What to work on →
Which of the lines below contain the string "John"? Pull each one out of the data.
Data for analysis section start
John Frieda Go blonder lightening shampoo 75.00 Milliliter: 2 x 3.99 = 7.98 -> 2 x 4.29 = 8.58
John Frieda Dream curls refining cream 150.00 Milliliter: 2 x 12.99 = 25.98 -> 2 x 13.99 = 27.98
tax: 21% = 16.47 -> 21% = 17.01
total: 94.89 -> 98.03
Data for analysis section end
Data for analysis section start
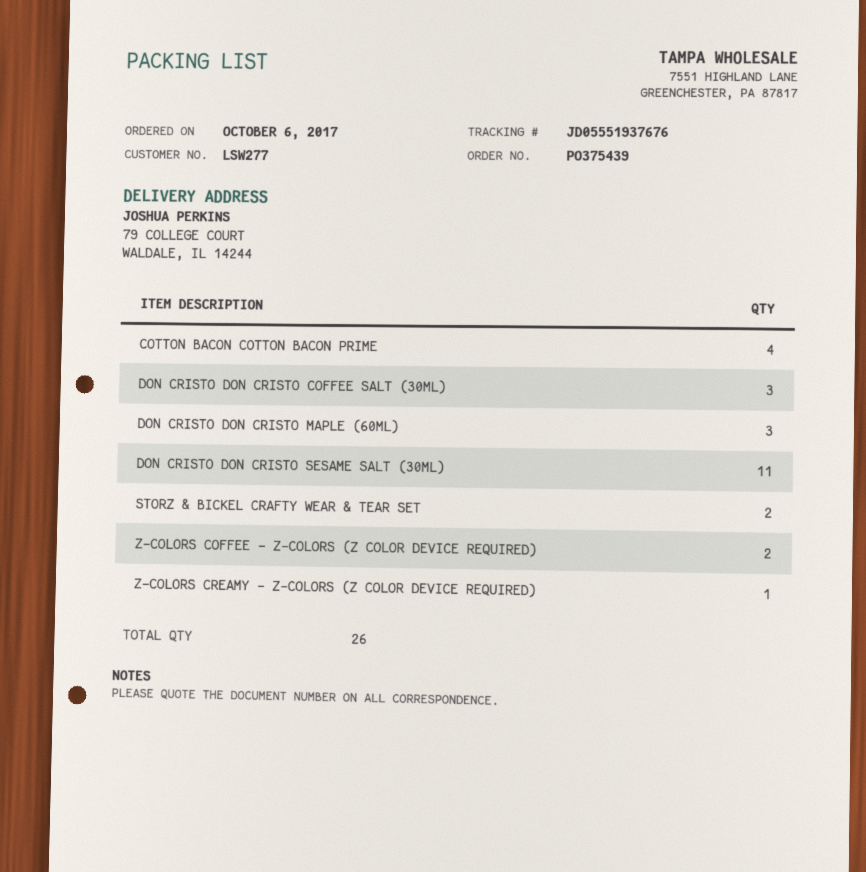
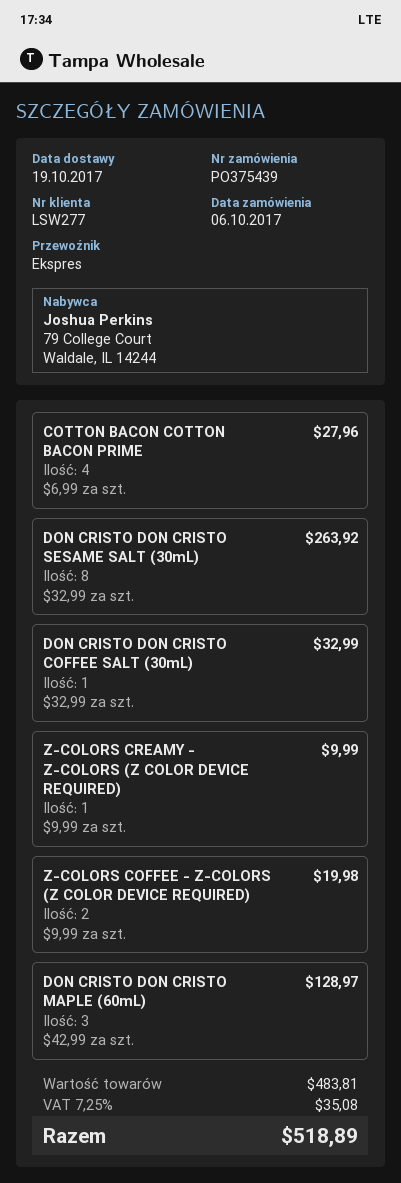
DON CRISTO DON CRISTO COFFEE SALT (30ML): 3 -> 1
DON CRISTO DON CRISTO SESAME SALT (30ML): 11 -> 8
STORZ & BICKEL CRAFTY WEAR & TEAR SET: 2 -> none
Data for analysis section end
Data for analysis section start
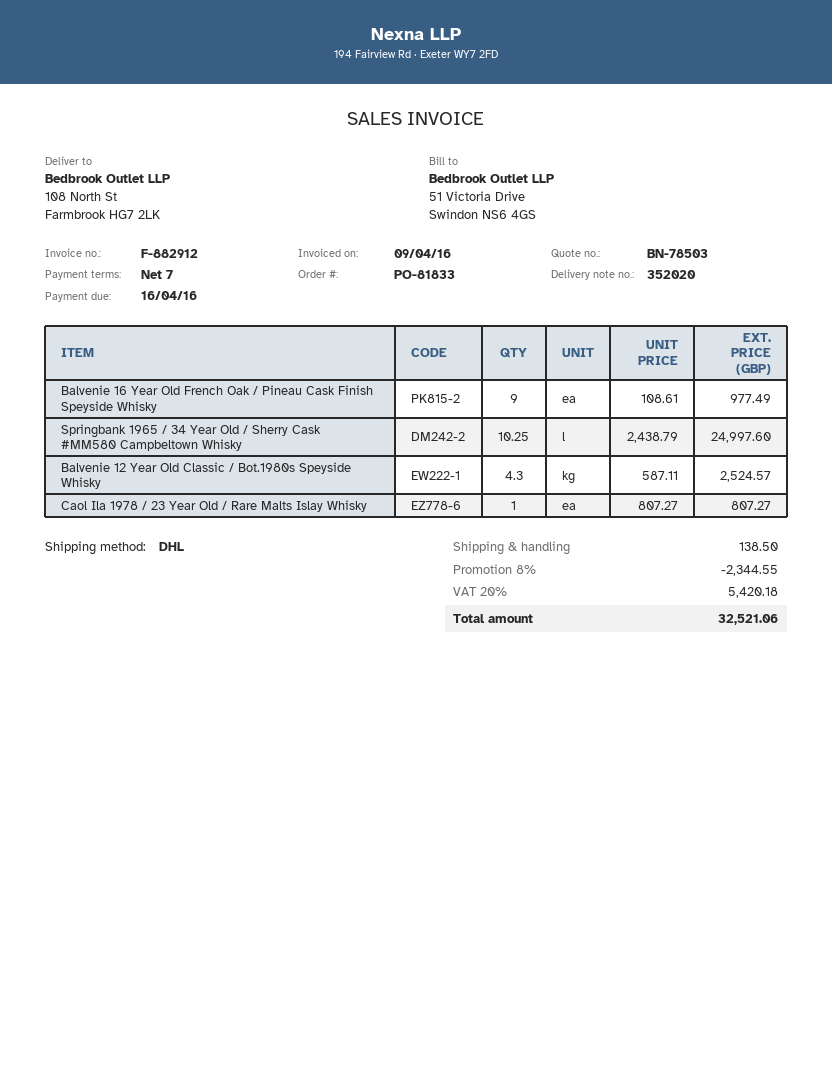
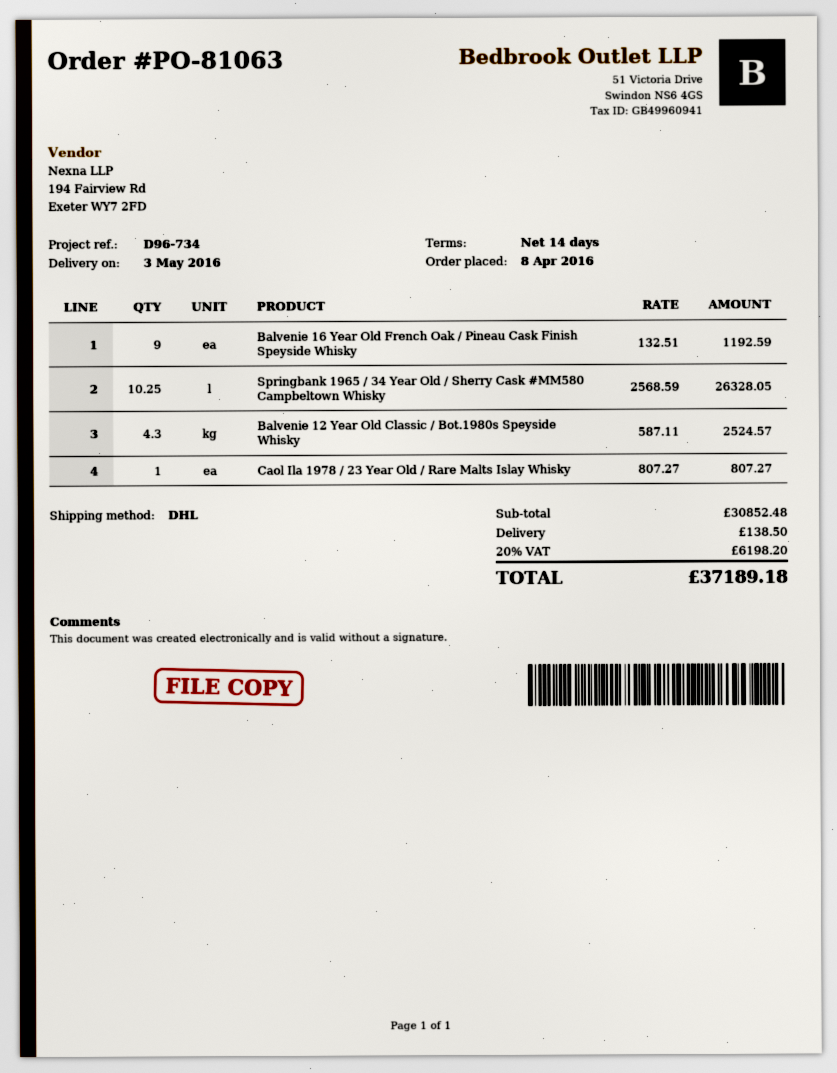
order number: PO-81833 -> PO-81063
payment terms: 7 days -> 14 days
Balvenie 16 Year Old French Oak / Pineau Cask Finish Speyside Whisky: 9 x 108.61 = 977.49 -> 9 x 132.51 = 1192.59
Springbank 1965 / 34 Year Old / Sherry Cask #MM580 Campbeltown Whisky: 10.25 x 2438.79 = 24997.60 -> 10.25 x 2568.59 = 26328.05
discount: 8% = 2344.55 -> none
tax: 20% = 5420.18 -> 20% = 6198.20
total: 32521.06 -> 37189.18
Data for analysis section end
Output below →
John Frieda Go blonder lightening shampoo 75.00 Milliliter: 2 x 3.99 = 7.98 -> 2 x 4.29 = 8.58
John Frieda Dream curls refining cream 150.00 Milliliter: 2 x 12.99 = 25.98 -> 2 x 13.99 = 27.98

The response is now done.